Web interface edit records
========================
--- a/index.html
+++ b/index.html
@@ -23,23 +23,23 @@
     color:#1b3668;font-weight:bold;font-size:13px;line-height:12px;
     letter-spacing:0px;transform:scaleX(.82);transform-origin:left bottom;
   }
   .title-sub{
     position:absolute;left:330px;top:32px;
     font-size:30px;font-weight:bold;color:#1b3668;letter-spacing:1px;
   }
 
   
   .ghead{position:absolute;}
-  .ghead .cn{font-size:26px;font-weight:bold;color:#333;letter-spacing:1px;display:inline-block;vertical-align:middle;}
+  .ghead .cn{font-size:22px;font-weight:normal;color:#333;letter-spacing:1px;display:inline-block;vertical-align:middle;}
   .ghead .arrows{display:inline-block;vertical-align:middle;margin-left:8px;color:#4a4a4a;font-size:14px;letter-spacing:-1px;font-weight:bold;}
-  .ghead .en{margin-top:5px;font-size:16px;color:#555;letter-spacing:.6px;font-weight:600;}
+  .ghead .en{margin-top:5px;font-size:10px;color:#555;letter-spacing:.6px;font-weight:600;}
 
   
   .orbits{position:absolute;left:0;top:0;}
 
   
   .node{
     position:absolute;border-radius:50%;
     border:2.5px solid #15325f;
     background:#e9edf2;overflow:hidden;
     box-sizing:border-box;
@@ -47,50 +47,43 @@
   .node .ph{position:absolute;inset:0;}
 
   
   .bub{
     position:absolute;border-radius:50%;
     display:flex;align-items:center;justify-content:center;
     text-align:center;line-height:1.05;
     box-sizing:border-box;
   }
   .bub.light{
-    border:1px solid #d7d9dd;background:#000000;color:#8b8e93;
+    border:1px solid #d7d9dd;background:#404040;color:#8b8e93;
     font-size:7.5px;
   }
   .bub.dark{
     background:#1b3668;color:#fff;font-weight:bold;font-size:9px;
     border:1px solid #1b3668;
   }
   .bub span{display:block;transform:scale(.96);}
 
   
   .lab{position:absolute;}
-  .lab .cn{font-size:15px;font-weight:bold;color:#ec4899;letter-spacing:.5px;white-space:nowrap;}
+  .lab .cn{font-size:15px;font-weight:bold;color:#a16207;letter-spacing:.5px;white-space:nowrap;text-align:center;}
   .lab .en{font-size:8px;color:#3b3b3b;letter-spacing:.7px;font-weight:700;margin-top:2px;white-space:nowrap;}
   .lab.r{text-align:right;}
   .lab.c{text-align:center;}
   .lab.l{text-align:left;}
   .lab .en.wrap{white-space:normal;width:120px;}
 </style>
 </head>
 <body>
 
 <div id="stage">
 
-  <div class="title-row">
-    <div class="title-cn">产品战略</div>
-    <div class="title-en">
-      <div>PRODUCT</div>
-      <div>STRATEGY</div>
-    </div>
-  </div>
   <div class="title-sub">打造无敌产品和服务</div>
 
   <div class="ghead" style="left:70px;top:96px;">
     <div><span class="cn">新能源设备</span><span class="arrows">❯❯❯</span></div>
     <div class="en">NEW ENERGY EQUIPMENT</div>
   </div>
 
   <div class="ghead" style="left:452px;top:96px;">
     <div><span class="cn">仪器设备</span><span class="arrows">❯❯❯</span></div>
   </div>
========================
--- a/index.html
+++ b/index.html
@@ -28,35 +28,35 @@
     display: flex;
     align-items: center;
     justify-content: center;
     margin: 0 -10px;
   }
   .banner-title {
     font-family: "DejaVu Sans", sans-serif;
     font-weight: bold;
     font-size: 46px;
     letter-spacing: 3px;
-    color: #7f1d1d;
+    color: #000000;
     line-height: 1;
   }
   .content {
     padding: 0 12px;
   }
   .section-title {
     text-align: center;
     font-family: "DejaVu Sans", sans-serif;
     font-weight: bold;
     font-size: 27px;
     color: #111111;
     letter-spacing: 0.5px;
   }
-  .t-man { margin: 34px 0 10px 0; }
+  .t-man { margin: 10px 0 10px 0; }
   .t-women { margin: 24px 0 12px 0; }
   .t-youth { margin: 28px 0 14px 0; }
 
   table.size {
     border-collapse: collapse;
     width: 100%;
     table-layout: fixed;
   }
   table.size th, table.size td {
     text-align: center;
========================
→ What the task requires: Counting only lines that hold the word "items", state how many there are in the data. Write the number alone.

→ Answer box: 2